The short answer
For the typical small business in 2026 — one that runs Microsoft 365 for email and documents, has Windows machines, and maybe an existing server or two — Azure is the path of least resistance. The identity (Microsoft Entra ID / Active Directory), licensing, and support all line up. If you’re a startup building a brand-new app with no Microsoft footprint, AWS is an equally reasonable default with the largest ecosystem.
Head-to-head for SMBs
| Factor | Azure | AWS |
|---|---|---|
| Microsoft 365 / Windows integration | Excellent — same identity, same vendor | Workable, but bolted on |
| Existing license reuse | Azure Hybrid Benefit reuses Windows/SQL licenses | Fewer license-reuse options |
| Breadth of services | Very broad | Broadest in the market |
| Learning curve | Friendlier for Windows admins | Steeper, more building blocks |
| Cloud-native / startups | Strong | Largest community & tooling |
| AI / LLM services | Azure OpenAI, Azure AI Foundry | Bedrock, SageMaker |
Cost: it’s not the sticker price
Owners ask “which is cheaper?” expecting a single number. The truthful answer: headline compute and storage prices are within a rounding error of each other. What actually moves your bill:
- Licensing. If you own Windows Server or SQL Server licenses, Azure Hybrid Benefit can cut Azure costs meaningfully — a real Microsoft-shop advantage.

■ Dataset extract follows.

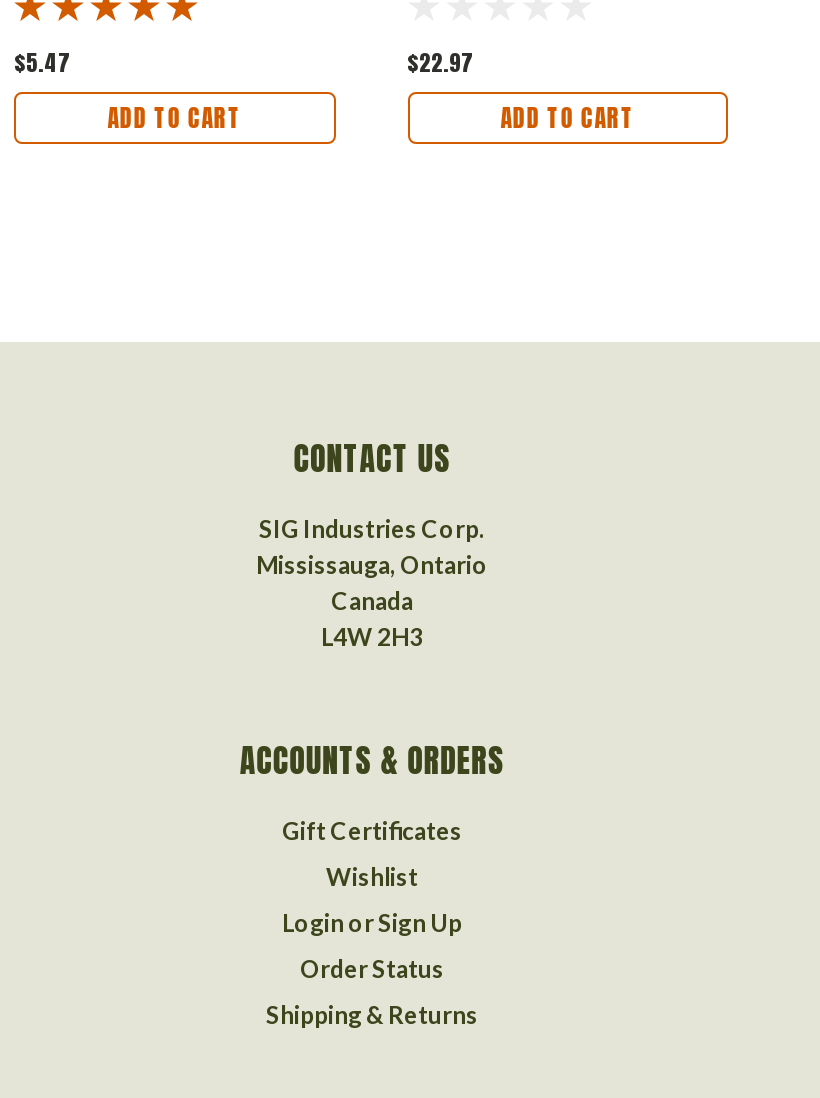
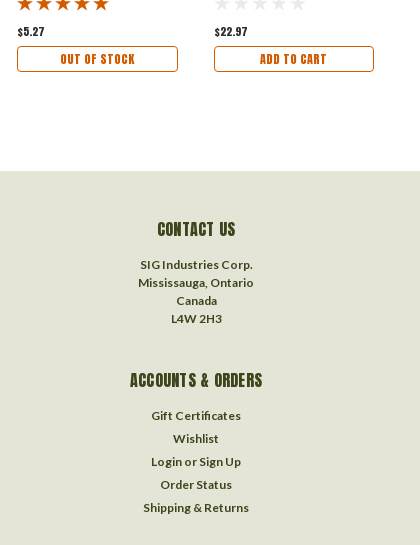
- $5.47
+ $5.27

- ADD TO CART
+ OUT OF STOCK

- Right-sizing. Over-provisioned VMs waste money on either cloud. This is where most SMB overspend lives.
- Egress. Moving data out of the cloud costs money on both. Architecture decisions matter more than the provider.

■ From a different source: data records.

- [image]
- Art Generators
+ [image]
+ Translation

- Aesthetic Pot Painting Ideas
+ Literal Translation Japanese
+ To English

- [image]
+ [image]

When Azure is the clear pick
- You run Microsoft 365 and want single sign-on across everything.
- You have Windows Server, SQL Server, or Active Directory in play.
- You want Azure OpenAI for AI features with enterprise data controls.
- Your team’s skills are Windows-centric.
When AWS is the clear pick
- You’re building a cloud-native app from a clean slate.
- You need a niche managed service AWS offers first.
- Your developers already know AWS deeply.
The honest conclusion
There is no universal winner. For Microsoft-centric small businesses — which is most of the ones we work with — Azure is the practical, cost-effective default. For greenfield cloud-native builds, AWS is just as defensible. The expensive mistake isn’t choosing the “wrong” cloud; it’s running either one un-optimized. Pick the one that fits what you already have, then architect it properly.